Written by Hannah Casper-Johnson, (Georgetown University) Student Correspondent Middlebury School in China: Kunming, Fall 2017

On a recent vacation, I spent a week traveling through 香格里拉 (Xiānggélǐlā, or Shangri-La), a county in the far Northwest of Yunnan Province, bordering Tibet.   I’d never read James Hilton’s novel, Lost Horizon, whose fictional idyllic land shares this name, but it still conjured up the image of a magically beautiful land—an image I’m happy to say I found to be accurate.

Although Hilton never visited China, and it is not entirely clear what he based his story off of (possibly Tibet or an area in Northern Pakistan), the Yunnan Province in China is one of the various real locations that claims to be its inspiration.  Whatever Hilton’s actual inspiration, in 2001, China seized the value of this name recognition and officially changed the county’s name from 中甸 (Zhōngdiàn) to 香格里拉 (Xiānggélǐlā).  Despite this and other efforts to boost tourism (building new hotels, creating new national protected nature areas, and increasing tour groups), I found the experience of traveling there much more relaxing than the chaos of most of the Chinese tourist sites I’ve previously been to.  For one thing, we weren’t there during a popular tourist time, and it’s also still a very new tourist location, as well as being pretty far removed from most of China’s major population centers.  The locals I talked to said that most of the tourists they met were foreigners, either from Southeast Asia, Korea, Japan, or Europe, and that, in general, Chinese tourists tend to prefer more built up areas over the more rural and natural appeal of Shangri-La.

Without further ado, here are some of the highlights:

We spent the first few days taking in this nature by biking around a large alpine lake and through the fields around it.  Apart from the occasional tour bus, our biggest competition on the road was the wide array of pigs, goats, and yak that wandered freely from marsh to field to mountains, crossing roads as they pleased.



The view as we biked through fields, at one point just following a couple of piglets running down a path.
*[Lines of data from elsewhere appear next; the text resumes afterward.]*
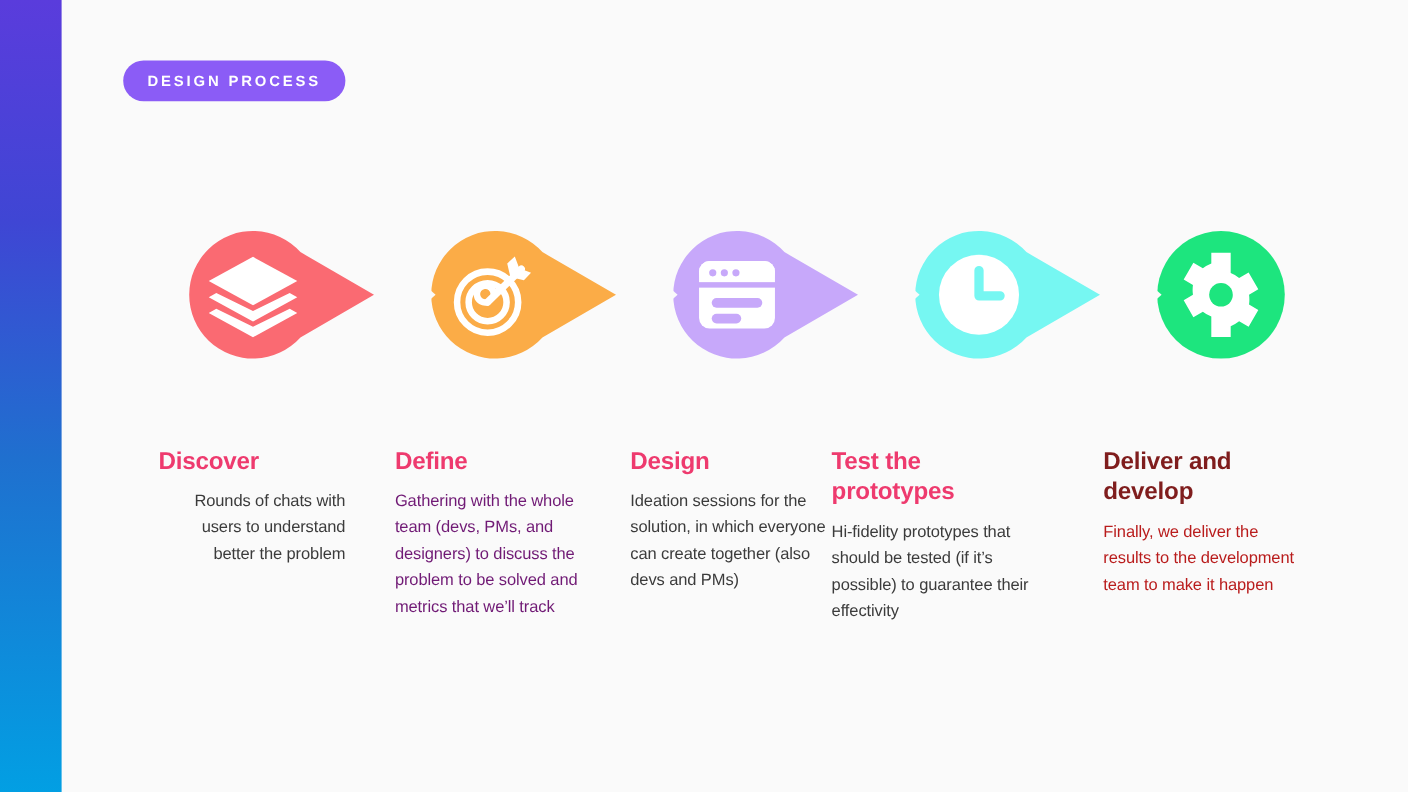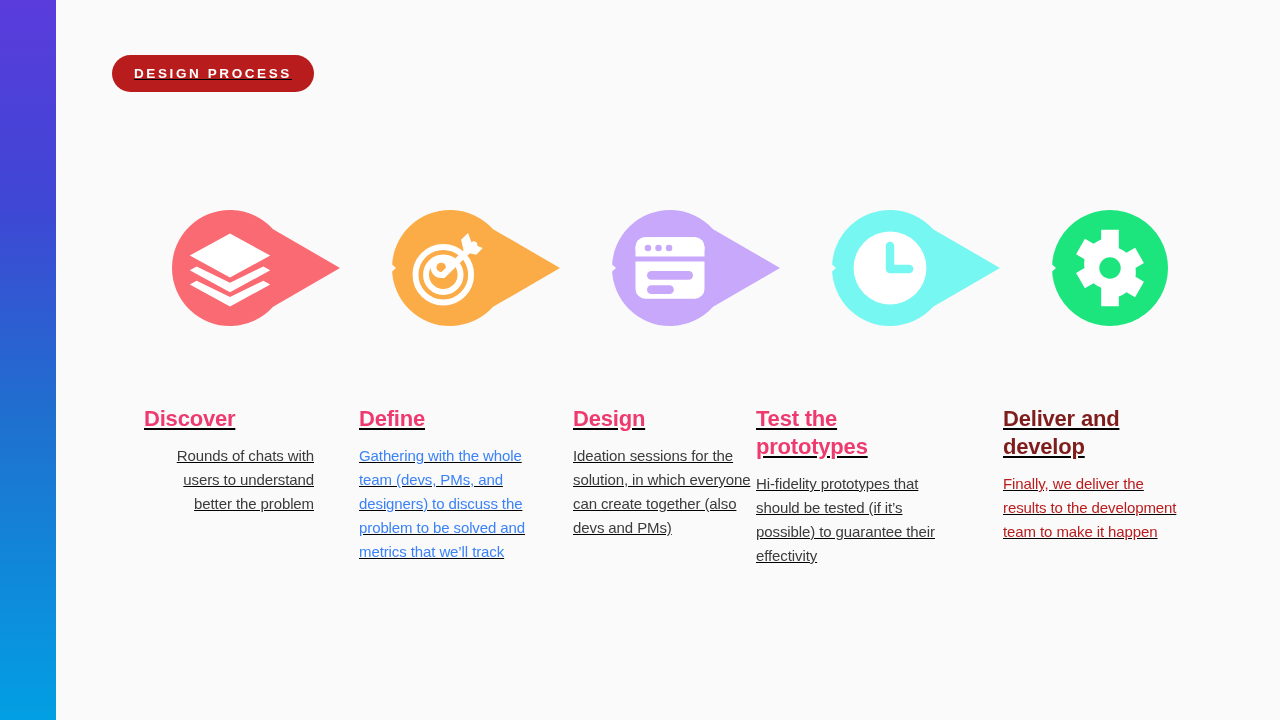"DESIGN PROCESS" #badge { background: #b91c1c -> #8b5cf6; text-decoration: underline -> none }
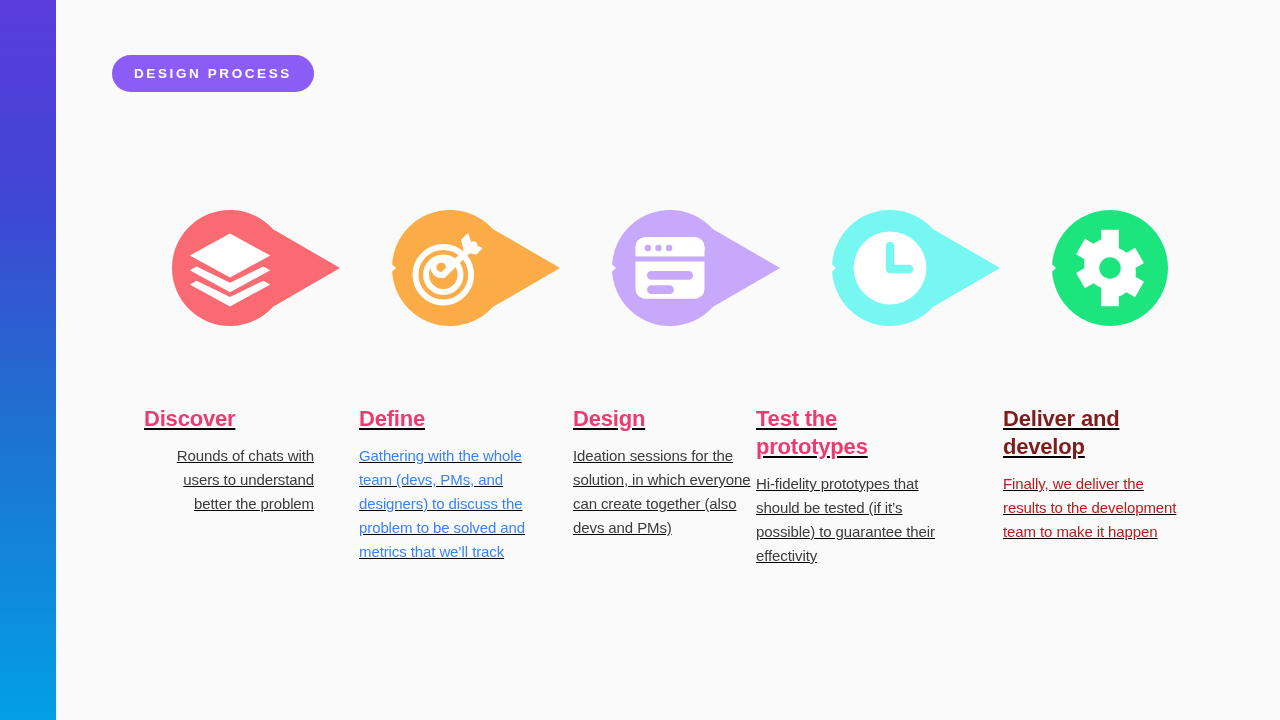"Discover" .col { text-decoration: underline -> none }
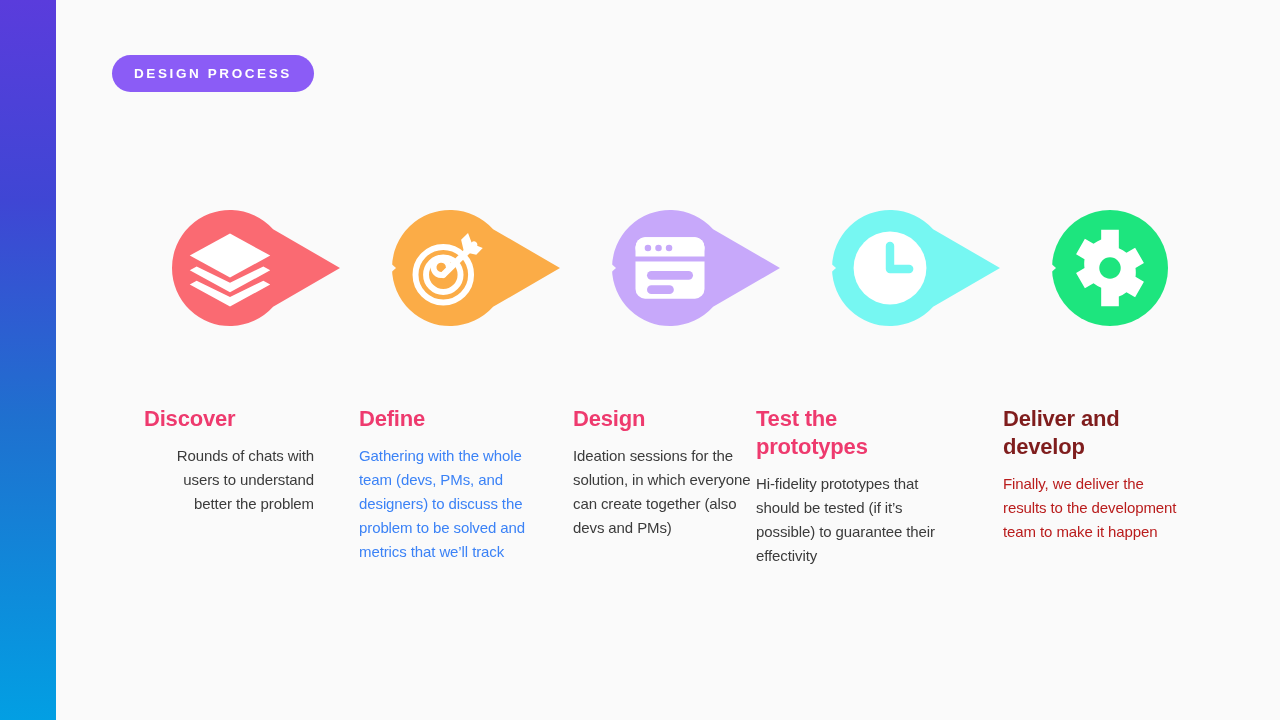"Gathering with the whole team" p { color: #3b82f6 -> #701a75 }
We also came across this interestingly placed basketball hoop, only available for use when the lake dries up for parts of the year (unless, of course, they’ve developed a much more interesting way of playing the sport).


For someone interested in religions (like myself), the Tibetan Buddhist influence in Shangri-La definitely has a lot to offer.  After climbing up a very long set of stairs (made all the harder by our elevation of more than 10,000 feet and exhaustion from flying early that morning), we reached what is called (the Chicken Temple) and its main attraction, a giant golden prayer wheel that can be seen from all around the Old Town.  I was instructed by a Chinese family to grab a piece of cloth and pull the wheel around clockwise three times (no easy feat, what with it being 80 feet tall and apparently weighing 60 tons, but I had the help from several children).



The Prayer Wheel at the Golden Temple


Continuing that Buddhist theme, the next day I visited the 松赞林寺 (Sōngzànlín Sì, or Sumseling Monestary), a huge complex built in 1679 by the Fifth Dalai Lama of more than a dozen temples, monks’ living quarters, and several small villages.


Sumseling Monestary

A view of Sumseling Monestary from across the nearby alpine lake.


After Shangri-La City, we took a bus to 虎跳峡 (Hǔtiàoxiá, or Tiger Leaping Gorge, so named for a story that recalls a tiger leaping over the river to escape a hunter), where we hiked along the mountain side along the bank of 长江 (Cháng jiāng, or the Yangtze River), through some of the most beautiful scenery I’ve seen in my life.  Despite a few very steep cliff faces, some scares with waterfalls running over our path, and the worry that we might not make it to our hostel before nightfall, we all survived.



Me at one of our many stops to take photos against this gorgeous backdrop.